#### Work to complete
Would you write out, exactly as they stand, all lines from the one containing "CE.PNL, 2024-09-26: none -> -76.94" through the end of the listing below, and only those?

#### Data to examine

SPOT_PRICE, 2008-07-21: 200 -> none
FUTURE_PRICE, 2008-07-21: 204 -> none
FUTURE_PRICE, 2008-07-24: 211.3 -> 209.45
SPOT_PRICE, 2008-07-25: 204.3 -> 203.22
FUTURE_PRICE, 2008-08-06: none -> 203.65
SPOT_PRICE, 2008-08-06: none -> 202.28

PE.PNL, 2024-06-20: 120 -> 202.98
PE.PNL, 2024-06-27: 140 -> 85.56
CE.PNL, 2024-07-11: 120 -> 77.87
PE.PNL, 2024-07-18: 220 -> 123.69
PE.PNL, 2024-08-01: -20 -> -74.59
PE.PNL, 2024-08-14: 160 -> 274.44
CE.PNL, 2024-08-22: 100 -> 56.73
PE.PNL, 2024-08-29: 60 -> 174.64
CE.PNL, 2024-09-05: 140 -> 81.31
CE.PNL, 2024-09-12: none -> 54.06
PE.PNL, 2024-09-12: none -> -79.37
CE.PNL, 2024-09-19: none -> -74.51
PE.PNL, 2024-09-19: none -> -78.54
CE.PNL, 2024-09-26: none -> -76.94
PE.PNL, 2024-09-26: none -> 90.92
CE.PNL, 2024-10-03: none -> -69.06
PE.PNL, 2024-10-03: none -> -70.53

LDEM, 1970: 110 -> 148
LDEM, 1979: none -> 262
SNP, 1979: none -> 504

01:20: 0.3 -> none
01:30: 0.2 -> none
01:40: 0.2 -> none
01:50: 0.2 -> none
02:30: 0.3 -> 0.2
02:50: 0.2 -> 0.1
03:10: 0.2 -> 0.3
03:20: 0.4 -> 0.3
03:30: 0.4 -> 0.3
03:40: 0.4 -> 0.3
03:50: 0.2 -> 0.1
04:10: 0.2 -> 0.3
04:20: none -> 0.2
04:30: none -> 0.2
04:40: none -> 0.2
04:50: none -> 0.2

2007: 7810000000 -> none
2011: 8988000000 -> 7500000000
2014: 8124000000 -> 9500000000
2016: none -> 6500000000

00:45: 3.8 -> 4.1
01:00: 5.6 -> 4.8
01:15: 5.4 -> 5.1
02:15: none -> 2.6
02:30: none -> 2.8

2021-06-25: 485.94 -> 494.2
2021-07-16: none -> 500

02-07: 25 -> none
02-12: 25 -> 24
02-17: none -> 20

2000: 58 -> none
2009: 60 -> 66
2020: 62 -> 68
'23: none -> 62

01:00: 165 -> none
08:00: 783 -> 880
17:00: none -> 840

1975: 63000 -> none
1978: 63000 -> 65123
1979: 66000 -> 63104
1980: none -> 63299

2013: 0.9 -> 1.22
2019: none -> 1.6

#### Result
CE.PNL, 2024-09-26: none -> -76.94
PE.PNL, 2024-09-26: none -> 90.92
CE.PNL, 2024-10-03: none -> -69.06
PE.PNL, 2024-10-03: none -> -70.53

LDEM, 1970: 110 -> 148
LDEM, 1979: none -> 262
SNP, 1979: none -> 504

01:20: 0.3 -> none
01:30: 0.2 -> none
01:40: 0.2 -> none
01:50: 0.2 -> none
02:30: 0.3 -> 0.2
02:50: 0.2 -> 0.1
03:10: 0.2 -> 0.3
03:20: 0.4 -> 0.3
03:30: 0.4 -> 0.3
03:40: 0.4 -> 0.3
03:50: 0.2 -> 0.1
04:10: 0.2 -> 0.3
04:20: none -> 0.2
04:30: none -> 0.2
04:40: none -> 0.2
04:50: none -> 0.2

2007: 7810000000 -> none
2011: 8988000000 -> 7500000000
2014: 8124000000 -> 9500000000
2016: none -> 6500000000

00:45: 3.8 -> 4.1
01:00: 5.6 -> 4.8
01:15: 5.4 -> 5.1
02:15: none -> 2.6
02:30: none -> 2.8

2021-06-25: 485.94 -> 494.2
2021-07-16: none -> 500

02-07: 25 -> none
02-12: 25 -> 24
02-17: none -> 20

2000: 58 -> none
2009: 60 -> 66
2020: 62 -> 68
'23: none -> 62

01:00: 165 -> none
08:00: 783 -> 880
17:00: none -> 840

1975: 63000 -> none
1978: 63000 -> 65123
1979: 66000 -> 63104
1980: none -> 63299

2013: 0.9 -> 1.22
2019: none -> 1.6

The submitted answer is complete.